In [1]:
#! -*- coding: utf-8 -*-
# 用GlobalPointer做中文命名实体识别
# 数据集 http://s3.bmio.net/kashgari/china-people-daily-ner-corpus.tar.gz

import numpy as np
from bert4keras.backend import keras, K
from bert4keras.backend import multilabel_categorical_crossentropy
from bert4keras.layers import GlobalPointer
from bert4keras.models import build_transformer_model
from bert4keras.tokenizers import Tokenizer
from bert4keras.optimizers import Adam
from bert4keras.snippets import sequence_padding, DataGenerator
from bert4keras.snippets import open, to_array
from keras.models import Model
from tqdm import tqdm

maxlen = 256
epochs = 10
batch_size = 16
learning_rate = 2e-5
categories = set()

# bert配置
# 下载预训练权重：https://github.com/google-research/bert
config_path = 'chinese_L-12_H-768_A-12/bert_config.json'
checkpoint_path = 'chinese_L-12_H-768_A-12/bert_model.ckpt'
dict_path = 'chinese_L-12_H-768_A-12/vocab.txt'

'''
数据样例：
客$$$@@@O
服$$$@@@O
：$$$@@@O
2$$$@@@B-ODR
2$$$@@@I-ODR
1$$$@@@I-ODR
3$$$@@@I-ODR
7$$$@@@I-ODR
6$$$@@@I-ODR
4$$$@@@I-ODR
4$$$@@@I-ODR
2$$$@@@I-ODR
3$$$@@@I-ODR
1$$$@@@I-ODR
7$$$@@@I-ODR
加工：
['客服：221376442317', [3, 14, 'ODR']]
'''
def load_data(filename):
    """加载数据
    单条格式：[text, (start, end, label), (start, end, label), ...]，
              意味着text[start:end + 1]是类型为label的实体。
    """
    D = []
    with open(filename, encoding='utf-8') as f:
        f = f.read()
        for l in f.split('\n\n'):
            if not l:
                continue
            d = ['']
            for i, c in enumerate(l.split('\n')):
                char, flag = c.split('$$$@@@')
                d[0] += char
                if flag[0] == 'B':
                    d.append([i, i, flag[2:]])
                    categories.add(flag[2:])
                elif flag[0] == 'I':
                    d[-1][1] = i
            D.append(d)
    return D


# 标注数据
train_data = load_data('fapiao/train_data.txt')
valid_data = load_data('fapiao/dev_data.txt')
categories = list(sorted(categories))

# 建立分词器
tokenizer = Tokenizer(dict_path, do_lower_case=True)

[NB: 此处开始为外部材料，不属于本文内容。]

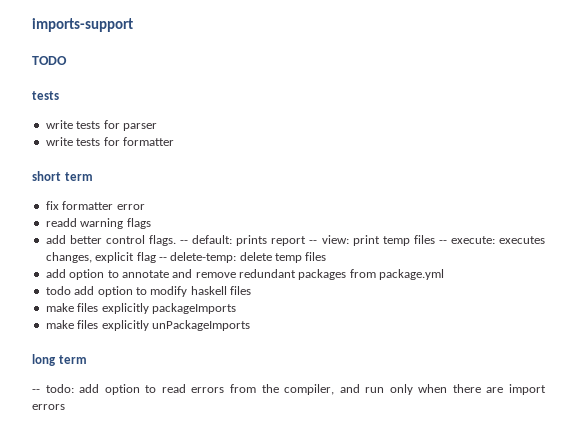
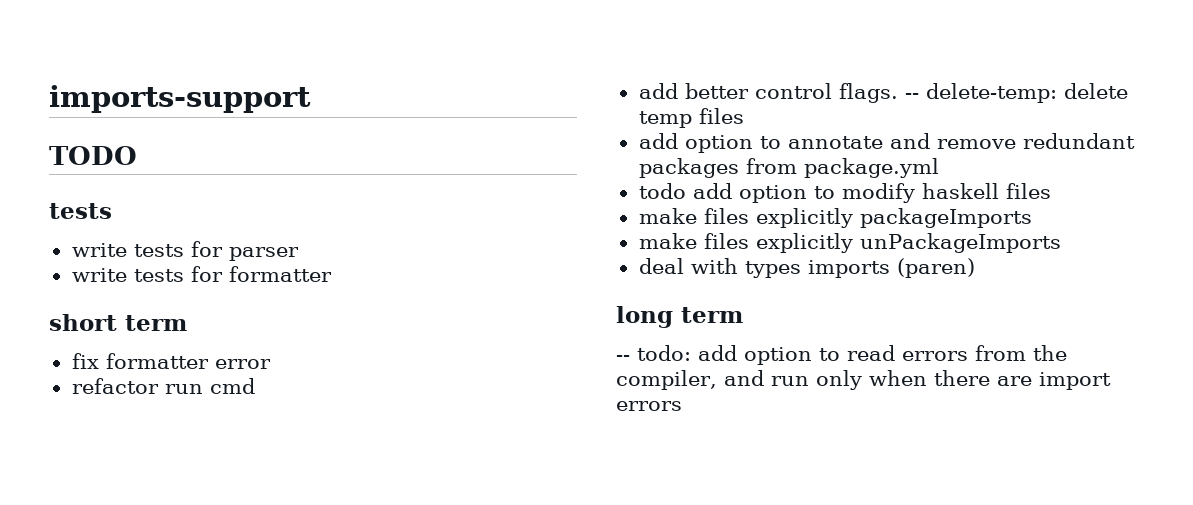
- readd warning flags
+ refactor run cmd
- -- default: prints report -- view: print temp files -- execute: executes changes, explicit flag -- delete-temp: delete temp files
+ -- delete-temp: delete temp files
+ deal with types imports (paren)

class data_generator(DataGenerator):
    """数据生成器
    """
    def __iter__(self, random=False):
        batch_token_ids, batch_segment_ids, batch_labels = [], [], []
        for is_end, d in self.sample(random):
            tokens = tokenizer.tokenize(d[0], maxlen=maxlen)
            mapping = tokenizer.rematch(d[0], tokens)
            start_mapping = {j[0]: i for i, j in enumerate(mapping) if j}
            end_mapping = {j[-1]: i for i, j in enumerate(mapping) if j}
            token_ids = tokenizer.tokens_to_ids(tokens)
            segment_ids = [0] * len(token_ids)
            labels = np.zeros((len(categories), maxlen, maxlen))
            for start, end, label in d[1:]:
                if start in start_mapping and end in end_mapping:
                    start = start_mapping[start]
                    end = end_mapping[end]
                    label = categories.index(label)
                    labels[label, start, end] = 1
            batch_token_ids.append(token_ids)
            batch_segment_ids.append(segment_ids)
            batch_labels.append(labels[:, :len(token_ids), :len(token_ids)])
            if len(batch_token_ids) == self.batch_size or is_end:
                batch_token_ids = sequence_padding(batch_token_ids)
                batch_segment_ids = sequence_padding(batch_segment_ids)
                batch_labels = sequence_padding(batch_labels, seq_dims=3)
                yield [batch_token_ids, batch_segment_ids], batch_labels
                batch_token_ids, batch_segment_ids, batch_labels = [], [], []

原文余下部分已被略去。